**** The data
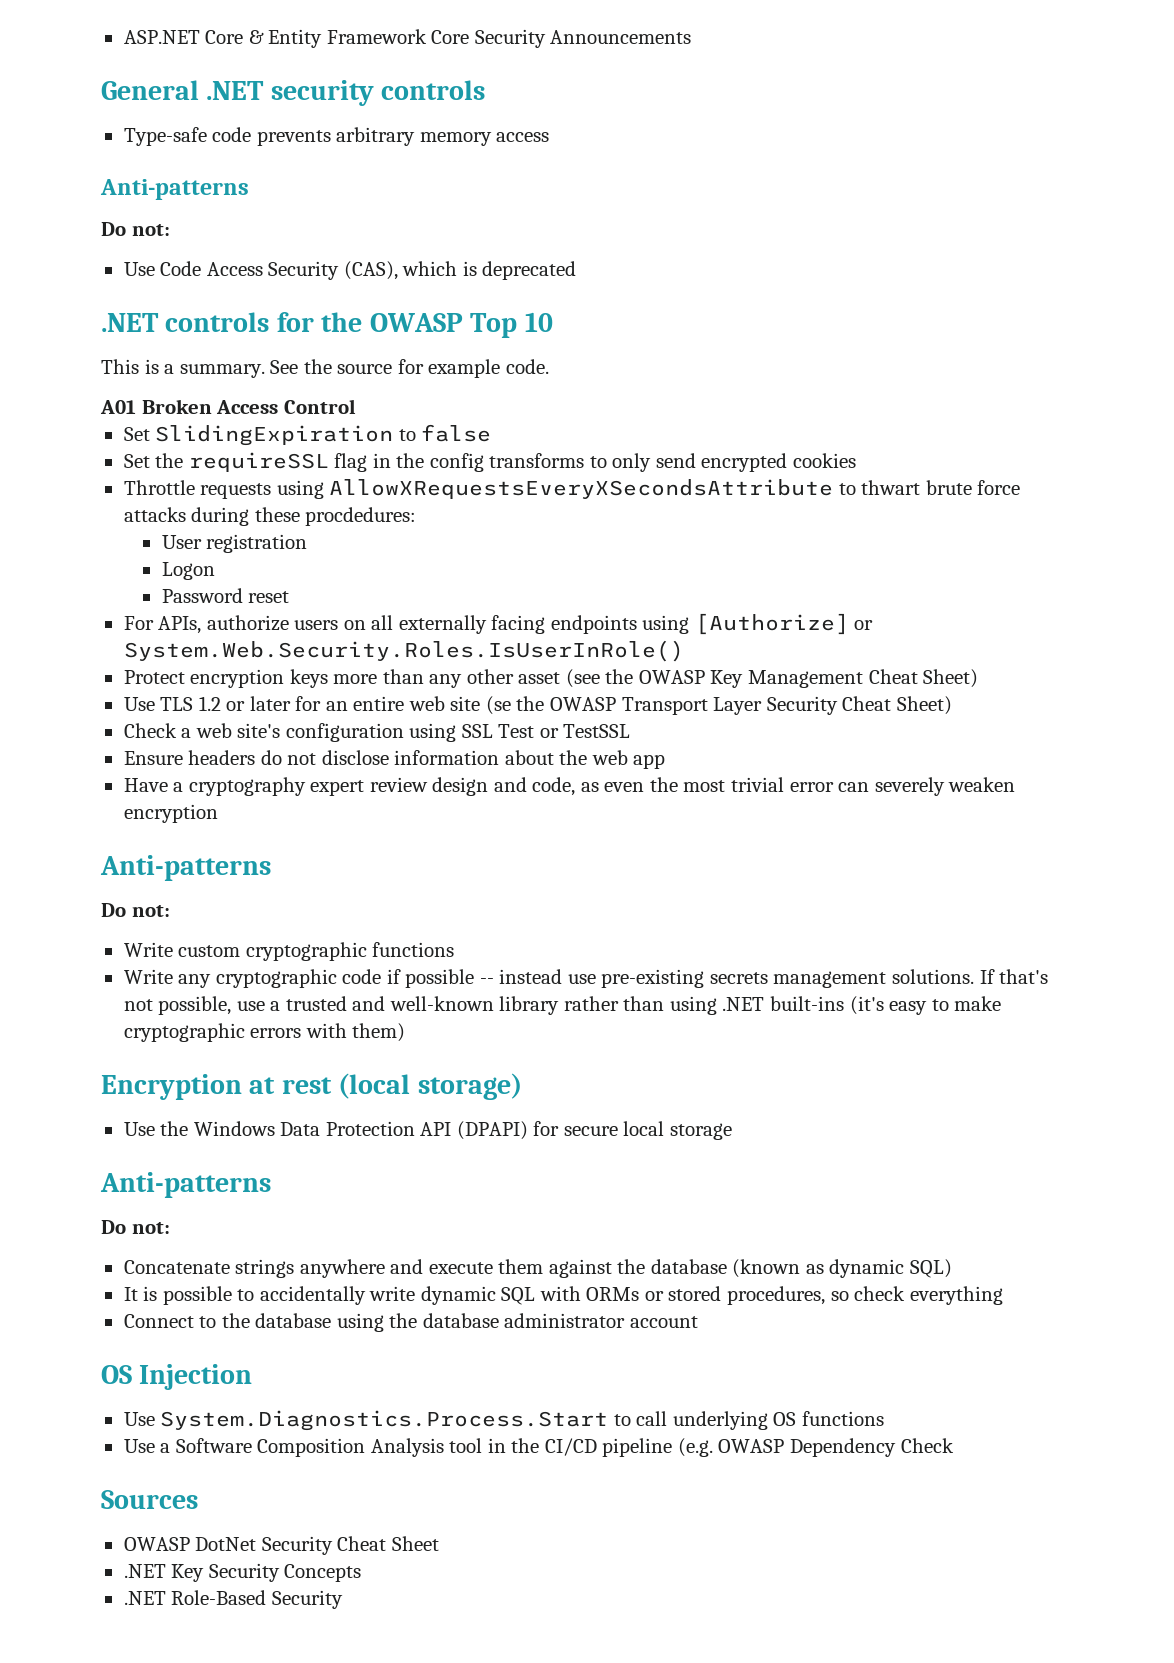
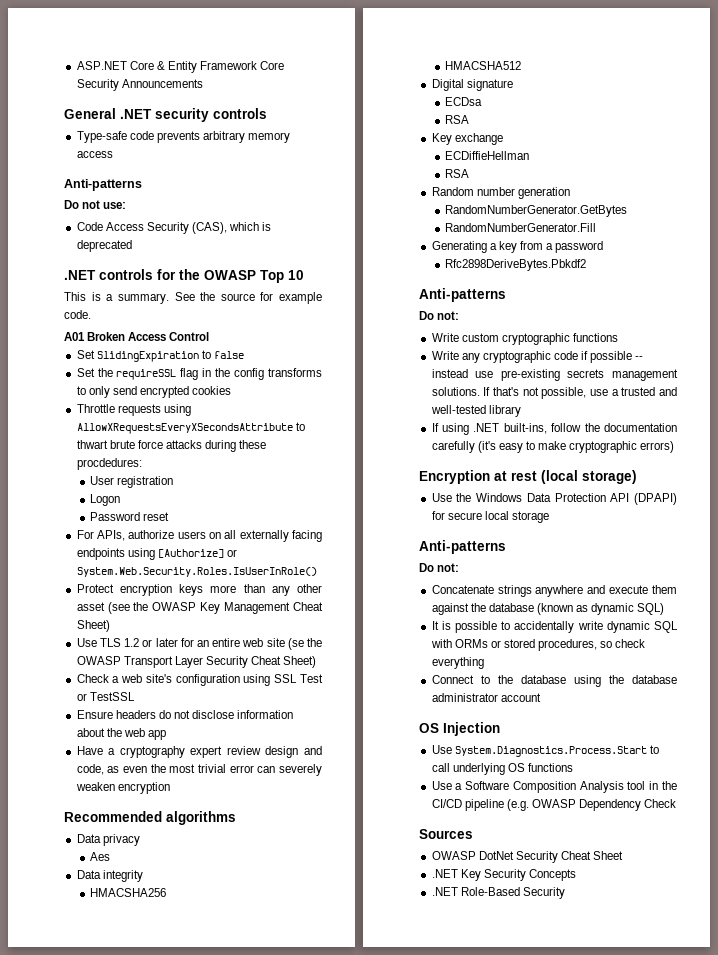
  Type-safe code prevents arbitrary memory access
  Anti-patterns
- Do not:
- Use Code Access Security (CAS), which is deprecated
+ Do not use:
+ Code Access Security (CAS), which is deprecated
+ Recommended algorithms
+ Data privacy
+ Aes
+ Data integrity
+ HMACSHA256
+ HMACSHA512
+ Digital signature
+ ECDsa
+ RSA
+ Key exchange
+ ECDiffieHellman
+ RSA
+ Random number generation
+ RandomNumberGenerator.GetBytes
+ RandomNumberGenerator.Fill
+ Generating a key from a password
+ Rfc2898DeriveBytes.Pbkdf2
- If that's not possible, use a trusted and well-known library rather than using .NET built-ins (it's easy to make cryptographic errors with them)
+ If that's not possible, use a trusted and well-tested library
+ If using .NET built-ins, follow the documentation carefully (it's easy to make cryptographic errors)

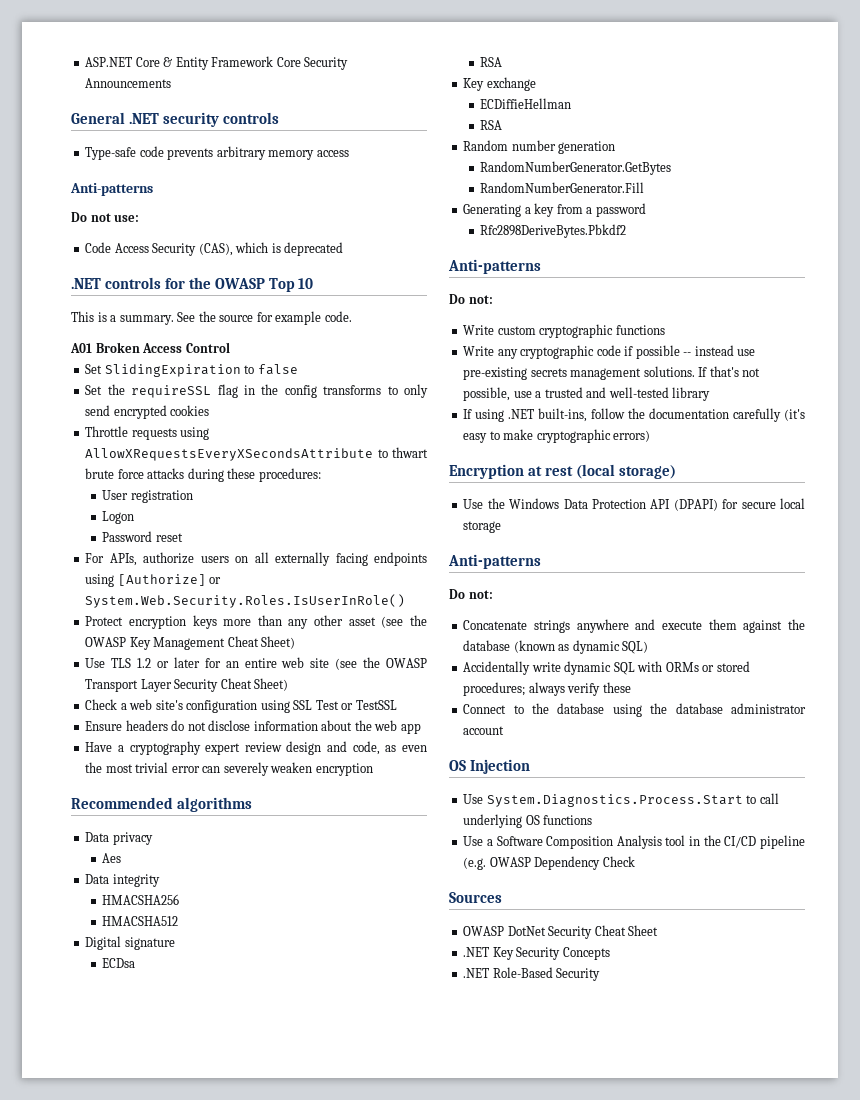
- Throttle requests using AllowXRequestsEveryXSecondsAttribute to thwart brute force attacks during these procdedures:
+ Throttle requests using AllowXRequestsEveryXSecondsAttribute to thwart brute force attacks during these procedures:
- Use TLS 1.2 or later for an entire web site (se the OWASP Transport Layer Security Cheat Sheet)
+ Use TLS 1.2 or later for an entire web site (see the OWASP Transport Layer Security Cheat Sheet)
- It is possible to accidentally write dynamic SQL with ORMs or stored procedures, so check everything
+ Accidentally write dynamic SQL with ORMs or stored procedures; always verify these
********
- [What the task requires]:
Please repeat the listing precisely, excluding the pictures it contains.

- [Output for this exercise]:
  Type-safe code prevents arbitrary memory access
  Anti-patterns
- Do not:
- Use Code Access Security (CAS), which is deprecated
+ Do not use:
+ Code Access Security (CAS), which is deprecated
+ Recommended algorithms
+ Data privacy
+ Aes
+ Data integrity
+ HMACSHA256
+ HMACSHA512
+ Digital signature
+ ECDsa
+ RSA
+ Key exchange
+ ECDiffieHellman
+ RSA
+ Random number generation
+ RandomNumberGenerator.GetBytes
+ RandomNumberGenerator.Fill
+ Generating a key from a password
+ Rfc2898DeriveBytes.Pbkdf2
- If that's not possible, use a trusted and well-known library rather than using .NET built-ins (it's easy to make cryptographic errors with them)
+ If that's not possible, use a trusted and well-tested library
+ If using .NET built-ins, follow the documentation carefully (it's easy to make cryptographic errors)

- Throttle requests using AllowXRequestsEveryXSecondsAttribute to thwart brute force attacks during these procdedures:
+ Throttle requests using AllowXRequestsEveryXSecondsAttribute to thwart brute force attacks during these procedures:
- Use TLS 1.2 or later for an entire web site (se the OWASP Transport Layer Security Cheat Sheet)
+ Use TLS 1.2 or later for an entire web site (see the OWASP Transport Layer Security Cheat Sheet)
- It is possible to accidentally write dynamic SQL with ORMs or stored procedures, so check everything
+ Accidentally write dynamic SQL with ORMs or stored procedures; always verify these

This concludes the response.